---
title: "Web Scraping Pipelines for Agent Knowledge: Crawling, Extracting, and Indexing Content"
description: "Build a production web scraping pipeline using Scrapy and Playwright that crawls websites, extracts structured content, deduplicates pages, and indexes knowledge for AI agent consumption."
canonical: https://callsphere.ai/blog/web-scraping-pipelines-agent-knowledge-crawling-indexing
category: "Learn Agentic AI"
tags: ["Web Scraping", "Data Pipelines", "Knowledge Base", "Scrapy", "Playwright"]
author: "CallSphere Team"
published: 2026-03-17T00:00:00.000Z
updated: 2026-05-06T01:02:44.580Z
---

# Web Scraping Pipelines for Agent Knowledge: Crawling, Extracting, and Indexing Content

> Build a production web scraping pipeline using Scrapy and Playwright that crawls websites, extracts structured content, deduplicates pages, and indexes knowledge for AI agent consumption.

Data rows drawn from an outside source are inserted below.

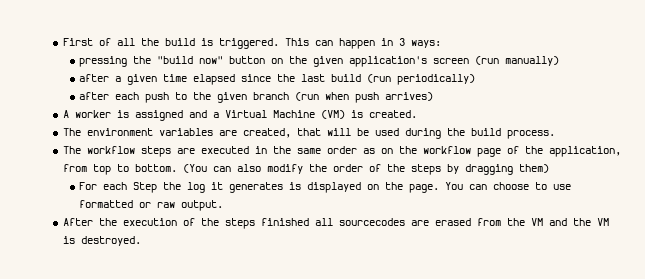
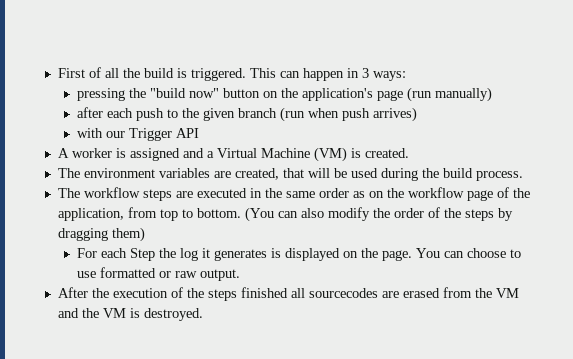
[313,56,470,67] given application's screen -> [301,88,403,101] application's page
[79,74,476,85] // after a given time elapsed since the last build (run periodically) -> (492, 94) none
(434, 96) none -> [76,128,199,141] // with our Trigger API

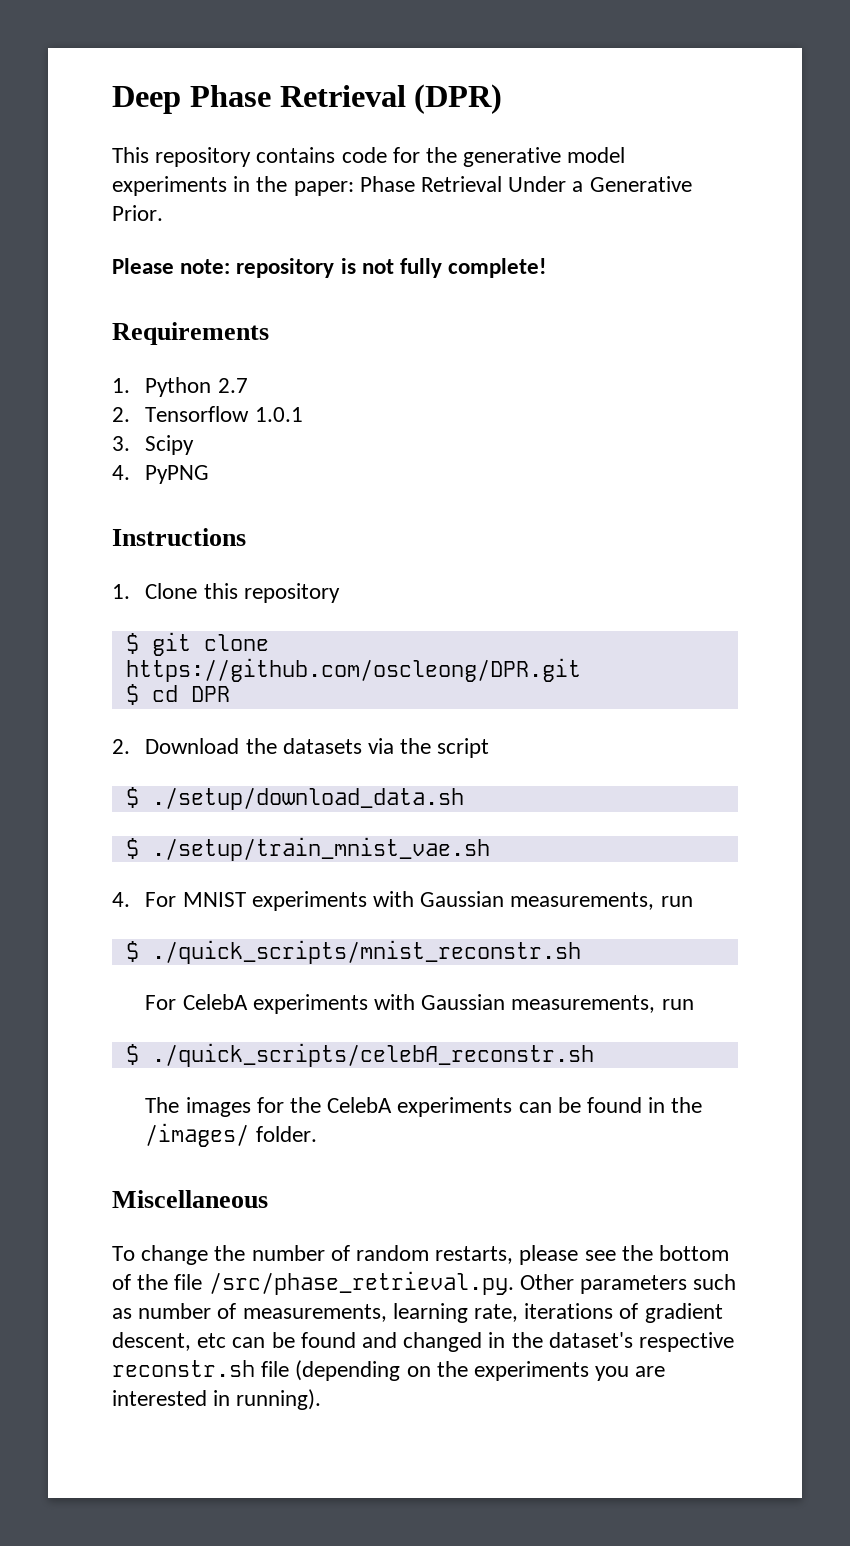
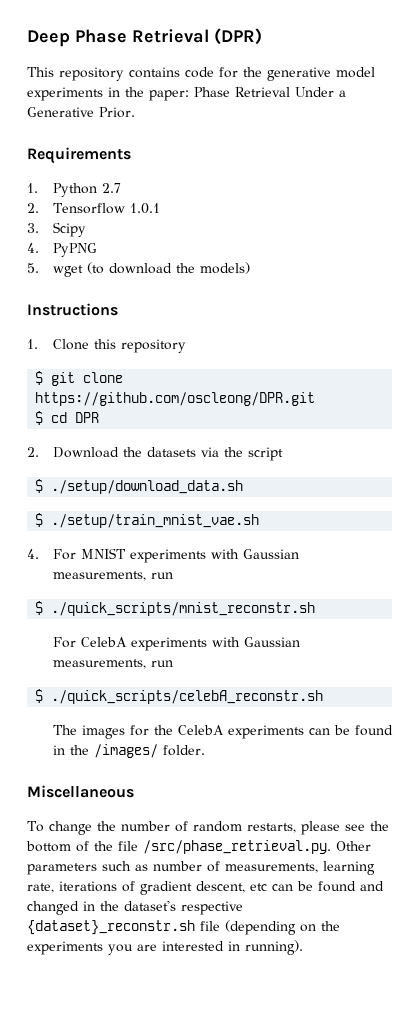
[112,258,547,278] // Please note: repository is not fully complete! -> (135, 112) none
(210, 474) none -> [27,262,250,277] // 5. wget (to download the models)
[112,1360,255,1377] reconstr.sh -> [27,920,195,935] {dataset}_reconstr.sh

## Why Agents Need Web Scraping Pipelines

AI agents are only as useful as the knowledge they can access. Static document uploads cover internal knowledge, but many agent use cases demand fresh, continuously updated information from the open web — competitor pricing, regulatory updates, product documentation, forum discussions, and news.

A production scraping pipeline goes well beyond a simple `requests.get()` loop. It needs to handle JavaScript-rendered pages, respect rate limits and robots.txt, extract meaningful content from noisy HTML, deduplicate across crawls, and schedule recurring updates without manual intervention.

## Architecture Overview

A robust scraping pipeline has four stages: crawling (fetching pages), extraction (pulling structured content from HTML), deduplication (avoiding redundant processing), and indexing (storing content for agent retrieval). Each stage runs independently so failures in one do not block the others.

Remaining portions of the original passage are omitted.